Die russische Tourismusbranche fürchtet ohnehin, dass Sotschi seine Chance vertan hat, den Tourismus in der Region zu fördern. Ein Gremium der Stadtverwaltung, das am Image der Stadt für die Zeit nach Olympia arbeiten soll, hat erst im vergangenen Herbst seine Arbeit aufgenommen. „In Sotschi denkt man wohl, dass jetzt die ganze Welt die Stadt kennt. Aber selbst wenn alle diesen Ferienort kennen, bedeutet das lange noch nicht, dass alle dorthin reisen werden“, kritisiert Jurij Barsykin, Vize-Chef des Verbandes der russischen Tourismusindustrie. Dabei spielte die Entwicklung des Wintersports in der Region bereits bei der Olympia-Bewerbung eine wichtige Rolle.
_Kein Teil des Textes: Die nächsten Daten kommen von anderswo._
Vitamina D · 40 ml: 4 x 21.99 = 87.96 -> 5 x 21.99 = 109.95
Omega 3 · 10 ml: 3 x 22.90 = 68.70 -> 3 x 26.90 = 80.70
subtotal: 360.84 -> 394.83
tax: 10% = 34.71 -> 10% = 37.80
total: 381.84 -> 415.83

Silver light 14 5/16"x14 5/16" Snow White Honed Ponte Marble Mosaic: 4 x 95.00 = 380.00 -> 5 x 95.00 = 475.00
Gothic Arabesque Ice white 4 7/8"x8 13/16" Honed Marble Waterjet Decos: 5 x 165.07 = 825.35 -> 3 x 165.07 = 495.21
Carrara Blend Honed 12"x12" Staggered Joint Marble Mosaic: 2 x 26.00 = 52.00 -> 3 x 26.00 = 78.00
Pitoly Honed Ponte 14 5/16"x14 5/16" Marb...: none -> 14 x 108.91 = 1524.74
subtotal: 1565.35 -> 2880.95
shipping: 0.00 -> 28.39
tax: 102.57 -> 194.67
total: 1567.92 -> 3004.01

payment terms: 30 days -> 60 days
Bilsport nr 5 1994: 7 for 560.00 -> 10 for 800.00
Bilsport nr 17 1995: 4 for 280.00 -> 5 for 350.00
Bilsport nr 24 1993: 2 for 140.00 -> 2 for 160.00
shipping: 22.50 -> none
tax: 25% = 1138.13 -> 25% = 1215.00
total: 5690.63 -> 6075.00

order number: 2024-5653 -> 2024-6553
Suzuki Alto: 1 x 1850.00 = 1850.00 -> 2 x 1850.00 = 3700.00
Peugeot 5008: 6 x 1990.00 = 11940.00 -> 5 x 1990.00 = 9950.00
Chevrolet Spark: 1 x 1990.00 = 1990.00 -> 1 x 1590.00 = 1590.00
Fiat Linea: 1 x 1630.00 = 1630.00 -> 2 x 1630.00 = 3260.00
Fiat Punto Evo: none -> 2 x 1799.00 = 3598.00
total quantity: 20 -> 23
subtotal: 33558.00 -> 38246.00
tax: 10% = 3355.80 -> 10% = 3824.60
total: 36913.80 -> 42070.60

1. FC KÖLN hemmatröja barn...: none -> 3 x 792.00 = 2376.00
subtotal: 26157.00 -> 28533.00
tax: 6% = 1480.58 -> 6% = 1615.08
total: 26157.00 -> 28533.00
„Die Chancen für Sotschi als Reisedestination stehen nicht gut“
Bis zu sechs Millionen Touristen will die örtliche Verwaltung pro Jahr nach Sotschi locken. Die aktuellen Zahlen variieren, mal ist von zuletzt vier Millionen Besuchern im Jahr die Rede, in anderen Medienberichten heißt es, in der ersten Jahreshälfte 2013 seien 900.000 Menschen nach Sotschi gereist, über ein Viertel weniger als im Vorjahreszeitraum. Fest steht: Die Besucherzahlen sind seit Jahren rückläufig, unter anderem wegen Baulärm, Schmutz und anderer Unannehmlichkeiten während der Olympia-Vorbereitung.
Gleichzeitig hat die russische Regierung noch viel größere Träume, Sotschi soll nur der Anfang sein. Moskau plant ein Skiparadies, das sich über den gesamten Nordkaukasus erstrecken soll: 1.097 Kilometer Piste, 228 Skilifte, vom Schwarzen bis ans Kaspische Meer. Nach drei Jahren Planung existiert das Mammutprojekt aber noch immer quasi nur auf dem Papier.
Auch mit einem großen Besucherandrang aus dem Westen ist nach den Olympischen Spielen eher nicht zu rechnen. Hohe Kosten, fehlende Flugverbindungen und strenge Visa-Regeln sind nur einige Gründe. „Die Chancen für Sotschi als Reisedestination stehen nicht gut“, sagt Astrid Beck, für Russland zuständige Produktmanagerin beim Reiseveranstalter Dertour, dem offiziellen Partner des Deutschen Olympischen Sportbundes. Für Wintersport in Russland gebe es in Deutschland derzeit „so gut wie keine Nachfrage“.